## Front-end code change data
————

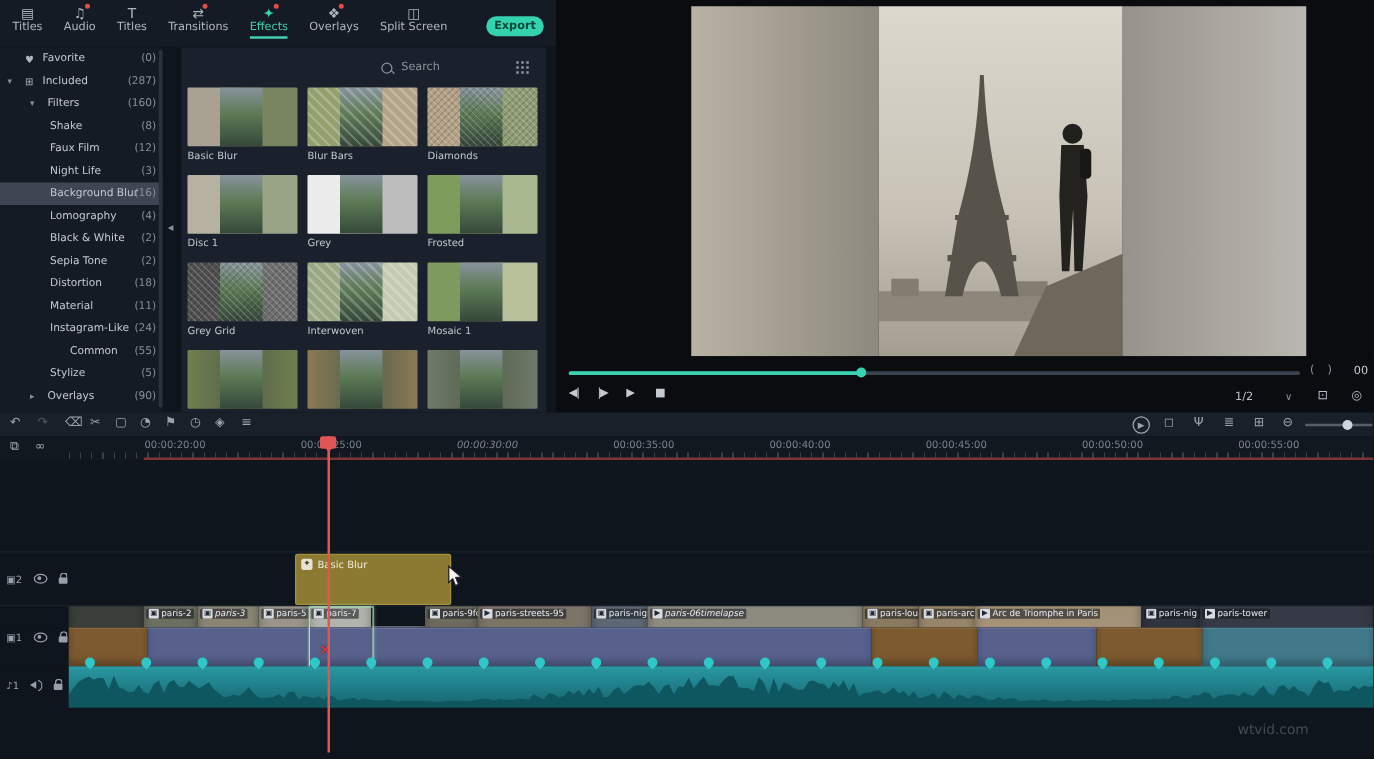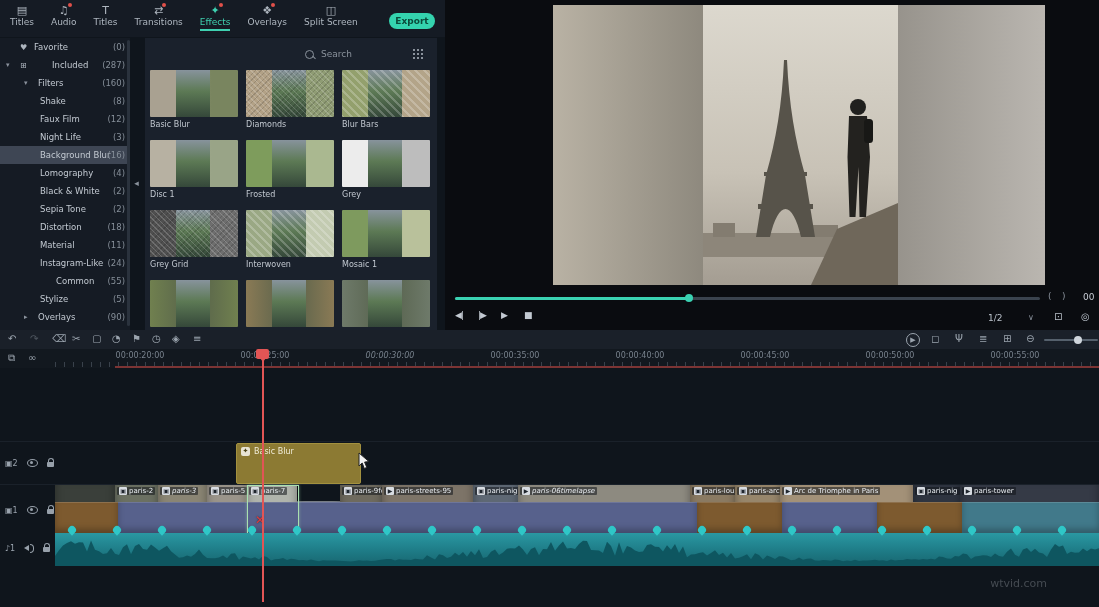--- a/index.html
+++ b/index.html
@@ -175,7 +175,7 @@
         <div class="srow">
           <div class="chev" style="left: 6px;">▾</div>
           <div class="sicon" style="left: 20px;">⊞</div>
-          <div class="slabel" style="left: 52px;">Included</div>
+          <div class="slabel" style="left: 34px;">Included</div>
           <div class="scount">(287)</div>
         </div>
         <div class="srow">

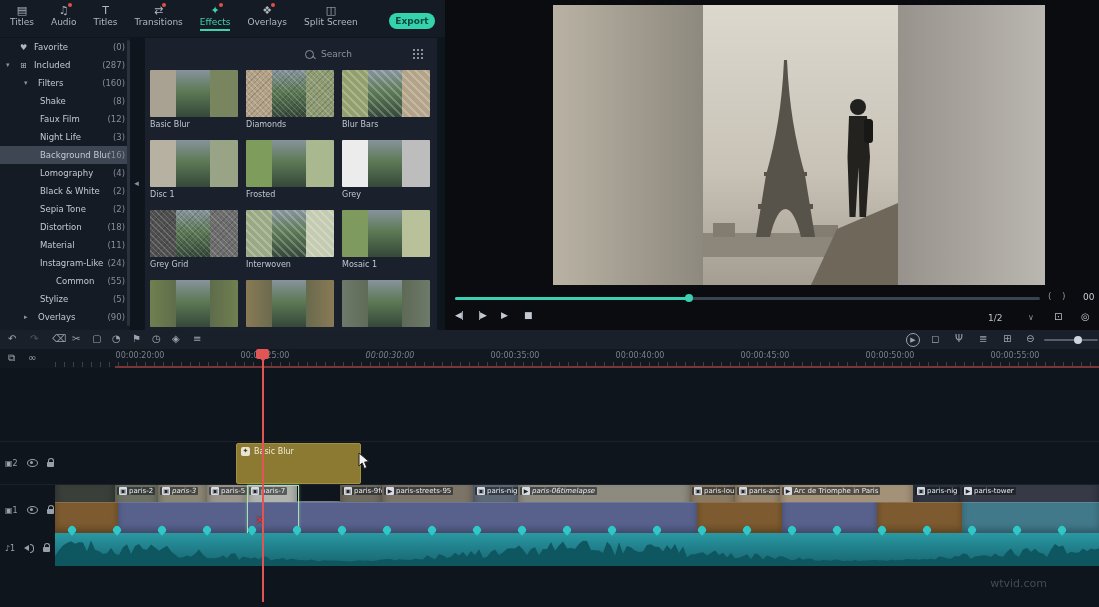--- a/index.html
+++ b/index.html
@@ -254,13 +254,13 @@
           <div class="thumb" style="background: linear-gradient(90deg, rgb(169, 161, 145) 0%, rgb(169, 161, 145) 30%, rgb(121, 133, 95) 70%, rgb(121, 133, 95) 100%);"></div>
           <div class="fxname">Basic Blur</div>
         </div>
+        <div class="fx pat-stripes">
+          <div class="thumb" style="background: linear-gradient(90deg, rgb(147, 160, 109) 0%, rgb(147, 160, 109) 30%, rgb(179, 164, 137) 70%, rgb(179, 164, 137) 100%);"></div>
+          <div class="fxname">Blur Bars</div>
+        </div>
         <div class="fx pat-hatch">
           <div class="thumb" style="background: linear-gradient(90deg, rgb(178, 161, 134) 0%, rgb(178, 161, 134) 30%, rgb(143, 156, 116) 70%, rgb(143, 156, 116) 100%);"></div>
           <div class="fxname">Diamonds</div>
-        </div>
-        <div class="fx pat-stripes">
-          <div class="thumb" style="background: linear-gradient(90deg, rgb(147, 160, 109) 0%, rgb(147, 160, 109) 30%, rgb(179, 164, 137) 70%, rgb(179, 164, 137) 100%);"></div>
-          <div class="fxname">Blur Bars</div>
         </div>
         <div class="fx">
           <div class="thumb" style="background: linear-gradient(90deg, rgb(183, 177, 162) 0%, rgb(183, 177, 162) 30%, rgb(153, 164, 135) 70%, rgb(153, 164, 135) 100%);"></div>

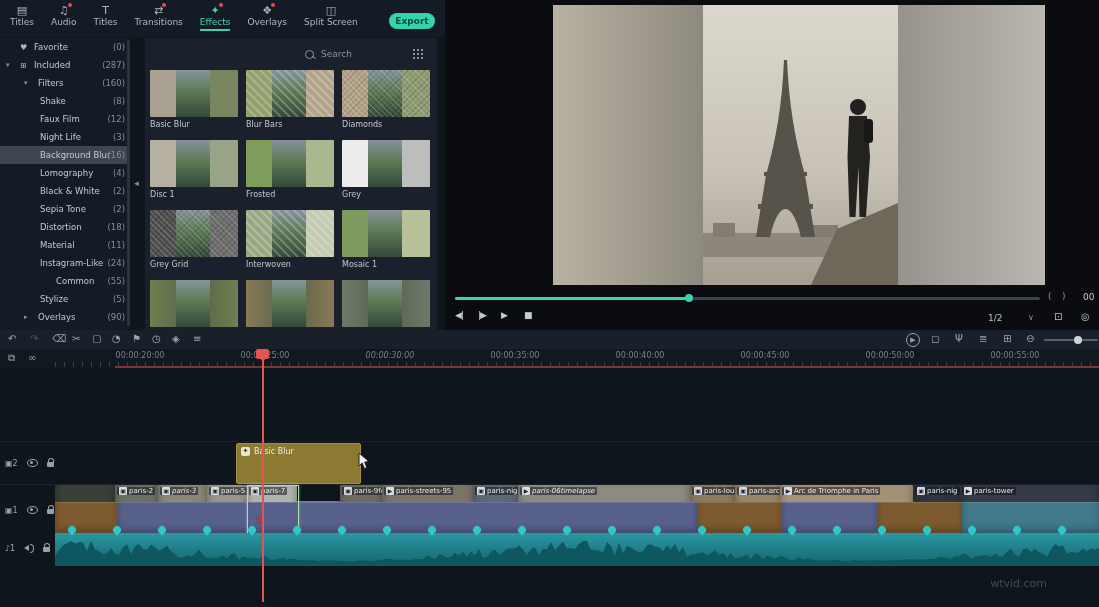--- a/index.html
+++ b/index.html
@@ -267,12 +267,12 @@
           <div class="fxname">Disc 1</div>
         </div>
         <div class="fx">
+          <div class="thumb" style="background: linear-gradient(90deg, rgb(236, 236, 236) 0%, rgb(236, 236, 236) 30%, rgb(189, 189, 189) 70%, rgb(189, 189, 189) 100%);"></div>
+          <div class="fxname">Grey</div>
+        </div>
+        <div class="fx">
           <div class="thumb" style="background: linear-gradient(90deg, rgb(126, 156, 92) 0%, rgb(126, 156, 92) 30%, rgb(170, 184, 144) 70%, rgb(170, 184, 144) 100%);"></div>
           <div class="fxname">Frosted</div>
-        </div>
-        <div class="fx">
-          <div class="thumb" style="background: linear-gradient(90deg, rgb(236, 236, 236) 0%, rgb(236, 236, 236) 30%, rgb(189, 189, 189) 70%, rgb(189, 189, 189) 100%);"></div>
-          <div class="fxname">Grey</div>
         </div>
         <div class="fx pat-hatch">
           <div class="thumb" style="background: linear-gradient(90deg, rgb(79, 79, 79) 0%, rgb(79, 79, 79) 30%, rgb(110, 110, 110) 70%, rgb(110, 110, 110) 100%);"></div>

————

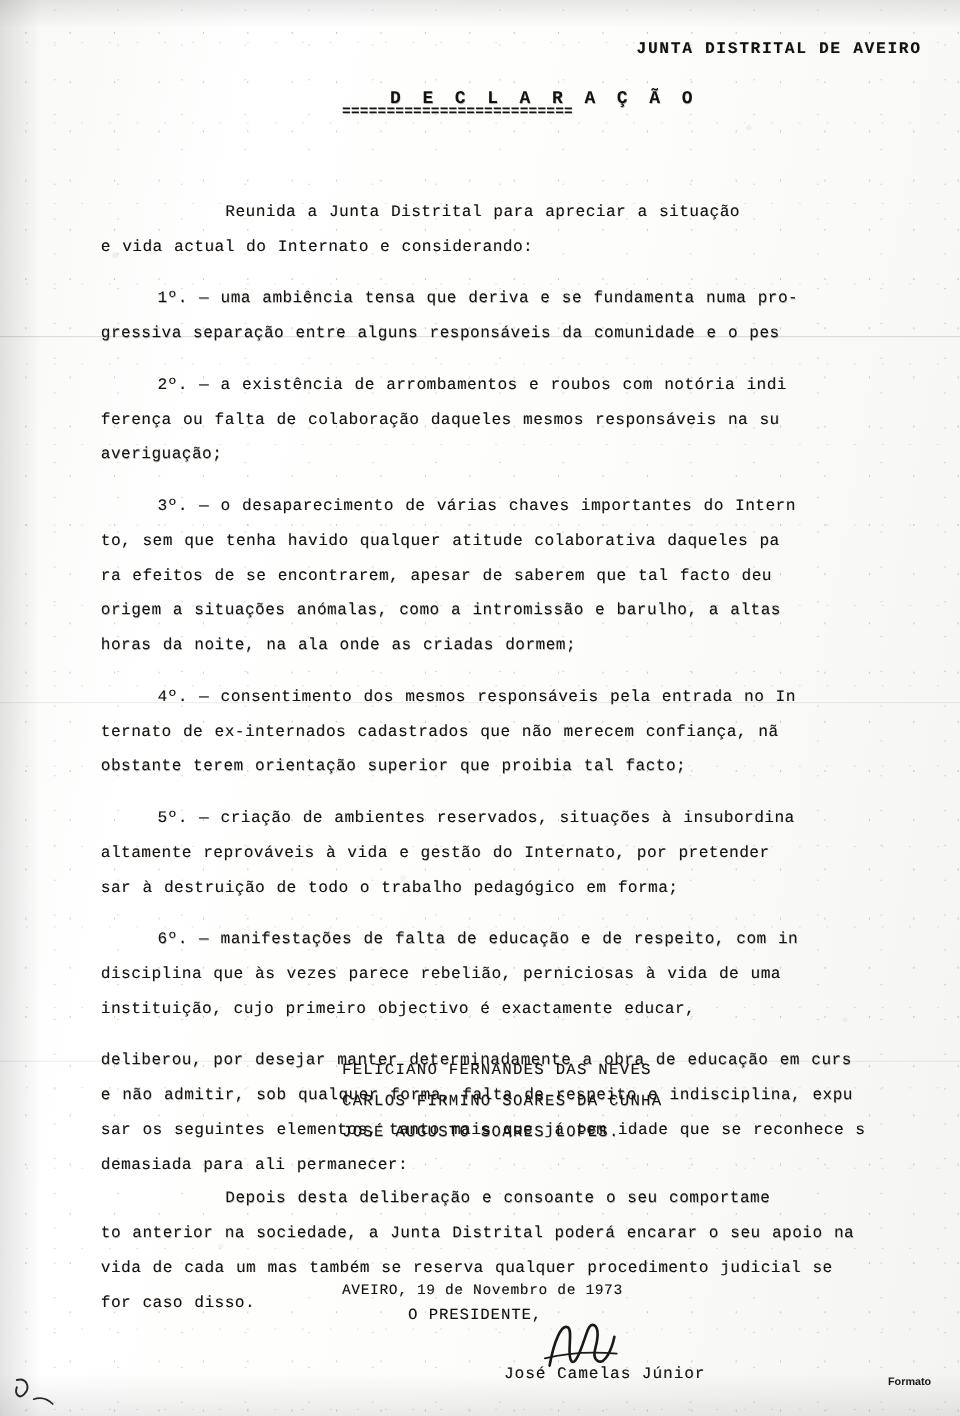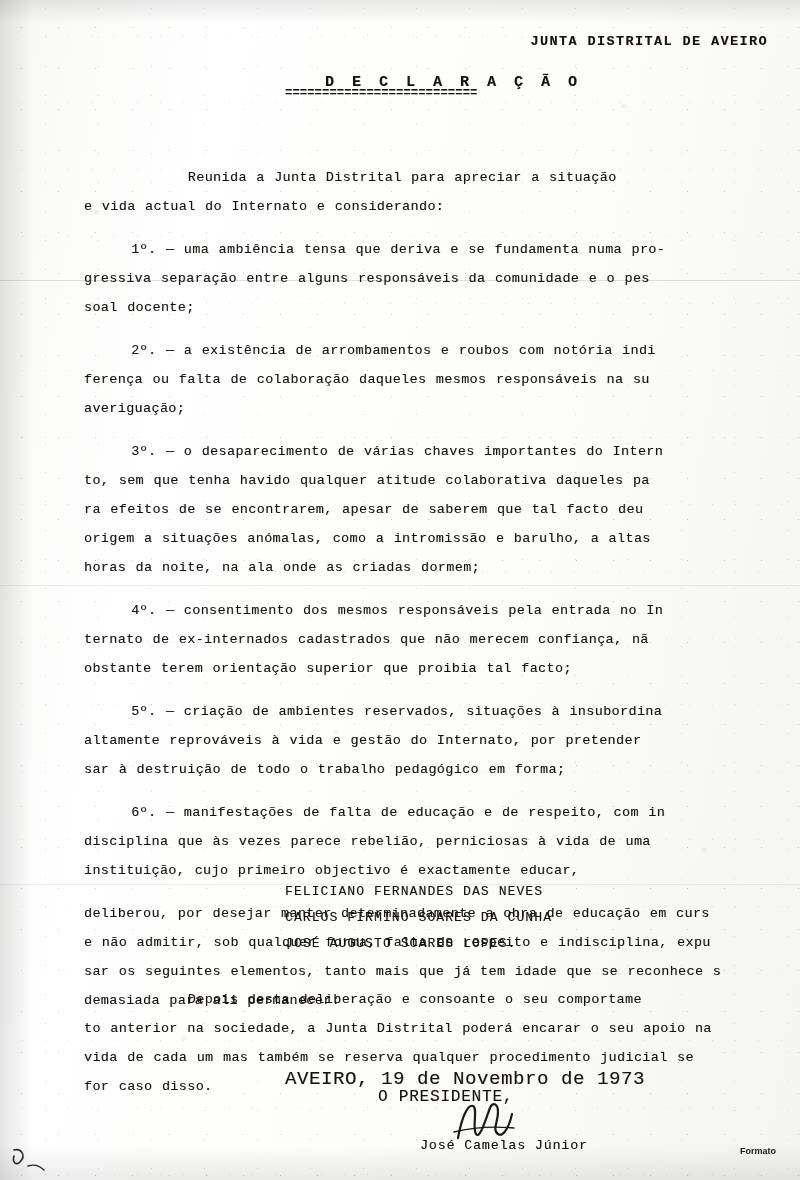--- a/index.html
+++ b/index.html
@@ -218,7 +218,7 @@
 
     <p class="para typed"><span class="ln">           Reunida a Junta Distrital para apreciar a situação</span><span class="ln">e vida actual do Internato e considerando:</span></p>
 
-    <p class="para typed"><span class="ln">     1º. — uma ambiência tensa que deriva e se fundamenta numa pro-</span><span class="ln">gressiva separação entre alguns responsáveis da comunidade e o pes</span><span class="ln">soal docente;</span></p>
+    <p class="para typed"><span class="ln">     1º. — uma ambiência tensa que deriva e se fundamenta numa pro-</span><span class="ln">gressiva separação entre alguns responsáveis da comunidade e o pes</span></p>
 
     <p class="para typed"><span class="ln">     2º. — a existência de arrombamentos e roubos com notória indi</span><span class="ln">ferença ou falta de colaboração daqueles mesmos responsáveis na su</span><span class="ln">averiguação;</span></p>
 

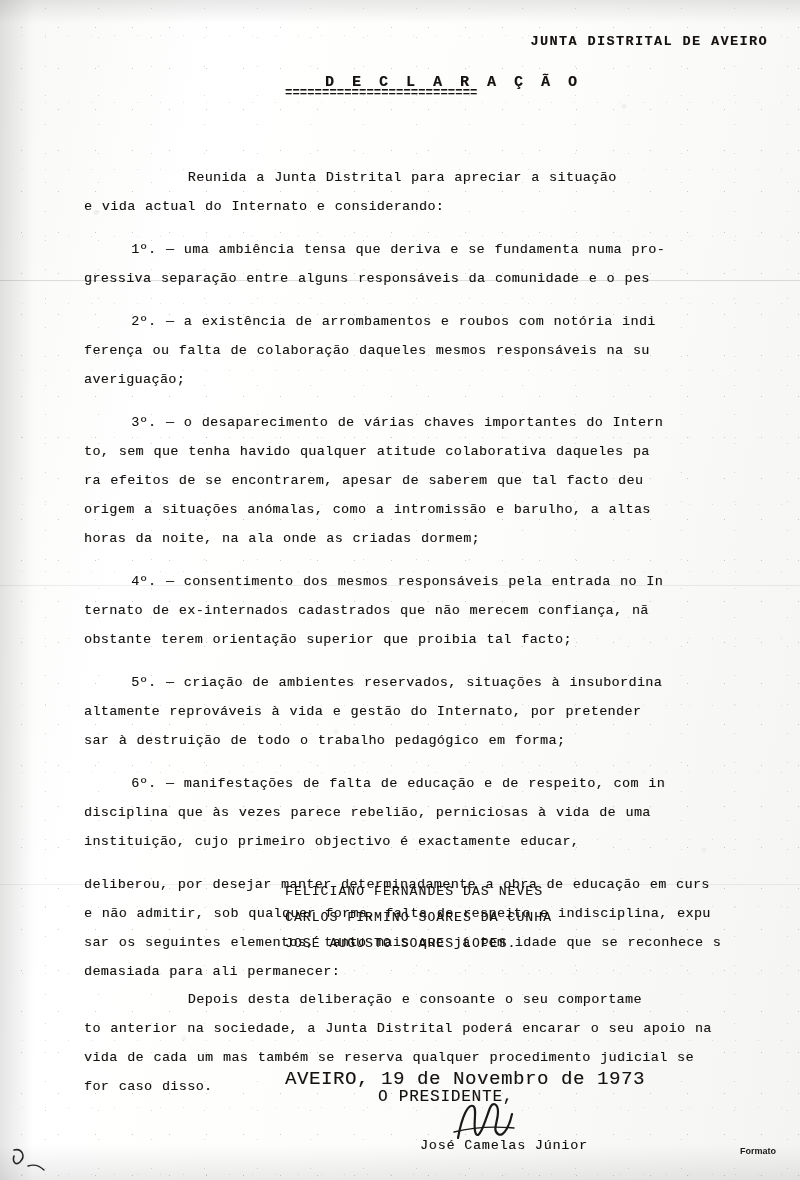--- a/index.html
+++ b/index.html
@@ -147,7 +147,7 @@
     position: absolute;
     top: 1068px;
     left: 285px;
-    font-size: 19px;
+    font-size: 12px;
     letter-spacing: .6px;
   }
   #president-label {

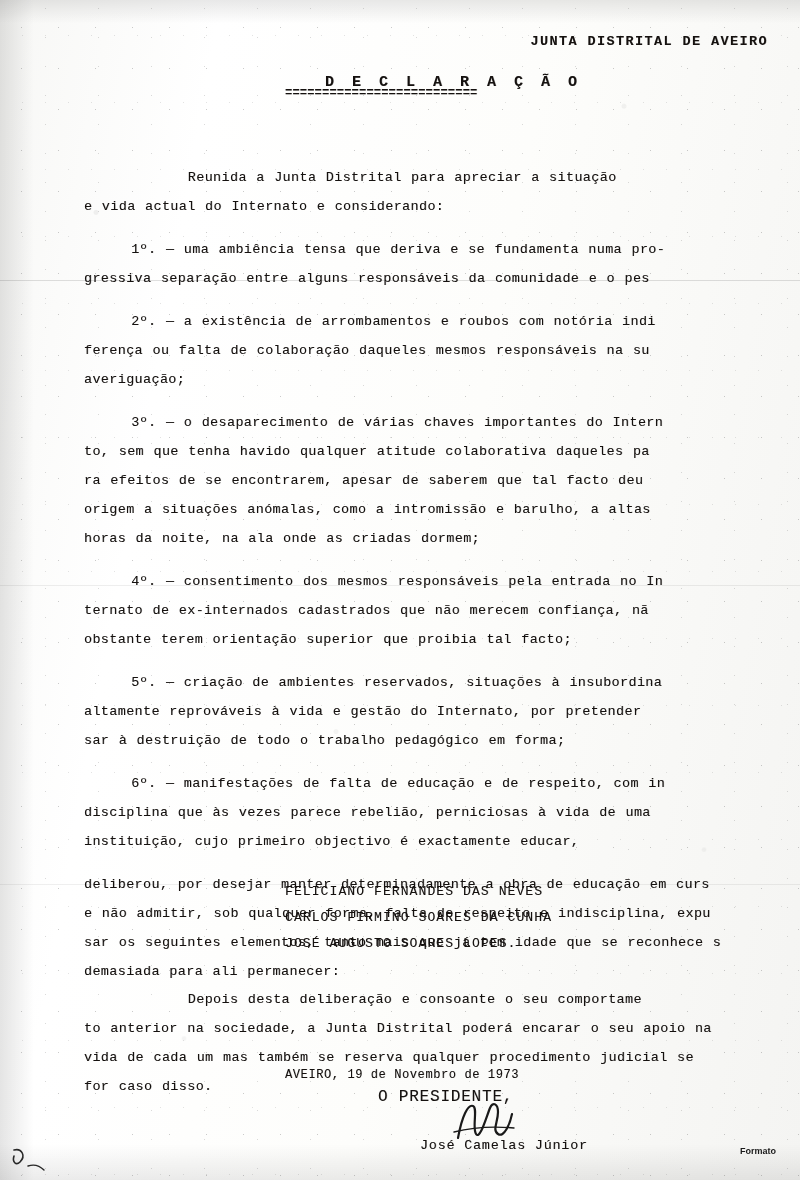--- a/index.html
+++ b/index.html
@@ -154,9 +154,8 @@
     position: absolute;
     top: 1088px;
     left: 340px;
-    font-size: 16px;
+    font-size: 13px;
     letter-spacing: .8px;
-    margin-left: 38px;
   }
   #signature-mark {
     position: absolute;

————

## Problem
Take every line from the records above that has the word "typed" and copy it.

## Task output
     <p class="para typed"><span class="ln">           Reunida a Junta Distrital para apreciar a situação</span><span class="ln">e vida actual do Internato e considerando:</span></p>
-    <p class="para typed"><span class="ln">     1º. — uma ambiência tensa que deriva e se fundamenta numa pro-</span><span class="ln">gressiva separação entre alguns responsáveis da comunidade e o pes</span><span class="ln">soal docente;</span></p>
+    <p class="para typed"><span class="ln">     1º. — uma ambiência tensa que deriva e se fundamenta numa pro-</span><span class="ln">gressiva separação entre alguns responsáveis da comunidade e o pes</span></p>
     <p class="para typed"><span class="ln">     2º. — a existência de arrombamentos e roubos com notória indi</span><span class="ln">ferença ou falta de colaboração daqueles mesmos responsáveis na su</span><span class="ln">averiguação;</span></p>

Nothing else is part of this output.